Terence Tao on O1
Perceived Capabilities of o1
- Many see o1 as a clear step up from previous models, especially on structured reasoning tasks (math olympiad–style, programming contests, puzzles like NYT Connections).
- Several report it behaving like a “mediocre but not incompetent grad student”: can follow nontrivial reasoning, propose strategies, and be prodded to better answers.
- Some users report strong results in specialized areas:
- Optimizing already high‑performance Rust code.
- Suggesting useful MIP formulations and constraints in operations research.
- Helping clarify geometric/CAD questions (e.g., Bézier curve continuity).
- Others find it similar or worse than GPT‑4o or Claude 3.5 Sonnet, but slower and more verbose.
Failures, Hallucinations, and Limits
- Multiple examples where o1 confidently gives wrong math: basic inequalities, geometry, Euclid’s first postulate, network flow reductions, path‑via‑vertex algorithms.
- For MIP and more complex OR tasks, it often produces plausible but incorrect formulations; experts emphasize that every constraint still needs careful checking.
- Users note it can reproduce known strategies from existing work but rarely offers truly new “creative” ideas on open research problems.
- Some report it timing out or “thinking” for tens of seconds with no answer.
Usefulness in Practice
- Many programmers use LLMs as “junior devs” or “interns” for: boilerplate, API glue, unit tests, scripts, type annotations, refactors, documentation, and unfamiliar ecosystems.
- Non‑CS users report going from zero to production apps or automation scripts by steering the model and fixing small issues.

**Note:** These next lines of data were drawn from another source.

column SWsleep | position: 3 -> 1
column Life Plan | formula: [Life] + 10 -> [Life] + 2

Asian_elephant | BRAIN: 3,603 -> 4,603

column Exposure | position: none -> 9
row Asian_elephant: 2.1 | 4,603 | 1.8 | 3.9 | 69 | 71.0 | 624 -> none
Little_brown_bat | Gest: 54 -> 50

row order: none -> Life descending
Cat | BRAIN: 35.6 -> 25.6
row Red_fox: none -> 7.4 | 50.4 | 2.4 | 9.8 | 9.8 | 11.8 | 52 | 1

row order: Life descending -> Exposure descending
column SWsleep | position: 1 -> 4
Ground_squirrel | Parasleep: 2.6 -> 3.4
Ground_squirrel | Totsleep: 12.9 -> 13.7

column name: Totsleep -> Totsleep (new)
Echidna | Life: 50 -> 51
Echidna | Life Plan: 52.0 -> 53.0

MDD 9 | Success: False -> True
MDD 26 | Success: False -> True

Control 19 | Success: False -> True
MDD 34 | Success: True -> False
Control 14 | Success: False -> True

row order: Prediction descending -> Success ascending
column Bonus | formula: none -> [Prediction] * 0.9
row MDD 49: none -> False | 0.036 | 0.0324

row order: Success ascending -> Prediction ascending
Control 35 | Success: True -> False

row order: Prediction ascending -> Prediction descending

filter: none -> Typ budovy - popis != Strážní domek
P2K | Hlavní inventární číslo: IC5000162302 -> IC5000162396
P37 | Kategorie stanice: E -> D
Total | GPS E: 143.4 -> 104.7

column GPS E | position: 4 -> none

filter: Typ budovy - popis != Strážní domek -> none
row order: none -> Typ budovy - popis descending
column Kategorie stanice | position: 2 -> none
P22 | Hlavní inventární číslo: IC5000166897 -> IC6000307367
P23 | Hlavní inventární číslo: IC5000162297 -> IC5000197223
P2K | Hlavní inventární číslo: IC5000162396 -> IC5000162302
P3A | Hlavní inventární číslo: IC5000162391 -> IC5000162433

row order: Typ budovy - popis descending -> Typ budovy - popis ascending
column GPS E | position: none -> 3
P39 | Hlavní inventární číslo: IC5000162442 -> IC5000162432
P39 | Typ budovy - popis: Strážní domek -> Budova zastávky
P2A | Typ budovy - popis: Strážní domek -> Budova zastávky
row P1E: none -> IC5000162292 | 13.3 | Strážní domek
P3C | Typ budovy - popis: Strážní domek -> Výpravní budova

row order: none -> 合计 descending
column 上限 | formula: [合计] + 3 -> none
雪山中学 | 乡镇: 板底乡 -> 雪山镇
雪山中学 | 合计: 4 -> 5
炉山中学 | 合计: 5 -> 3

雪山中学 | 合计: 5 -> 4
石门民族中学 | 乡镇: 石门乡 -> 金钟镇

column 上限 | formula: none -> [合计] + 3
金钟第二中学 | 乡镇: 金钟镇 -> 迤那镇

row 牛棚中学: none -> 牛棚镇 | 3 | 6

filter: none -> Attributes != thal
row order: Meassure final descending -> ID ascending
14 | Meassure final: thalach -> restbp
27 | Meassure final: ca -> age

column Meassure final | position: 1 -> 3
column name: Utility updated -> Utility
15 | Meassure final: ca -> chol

- Others find LLM‑written code stylistically poor, hard to maintain, and often slower to repair than to write from scratch, especially for niche algorithms, research code, or tricky concurrency.
Prompting, Tools, and Workflows
- Effective use requires iterative prompting, breaking problems into small steps, and treating the model as a collaborator rather than a one‑shot oracle.
- Tools like “agentic” editors (aider, Cursor, similar) wrap base models in loops that plan changes, edit code, run tests/linters, and retry.
- Several draw parallels between chain‑of‑thought in LLMs and humans explicitly writing out definitions and steps when doing math.
Careers, Skills, and Attitudes
- Some fear erosion of programming skills, degraded code quality, and downward pressure on salaries; others argue businesses care about delivered value, not hand‑written code.
- There is debate over whether LLMs will mostly replace weak programmers, amplify strong ones, or eventually threaten even top‑tier experts.
- The thread contains both strong enthusiasm (“massive productivity boost”) and deep skepticism (likening LLM hype to crypto/NFTs, citing persistent hallucinations and diminishing returns).
Proof Assistants and Verification
- Several expect much higher value once models are better tuned on formal systems like Lean, where proofs can be mechanically verified.
- Current Lean libraries cover only a small fraction of research math, and auto‑formalization from natural language remains unreliable.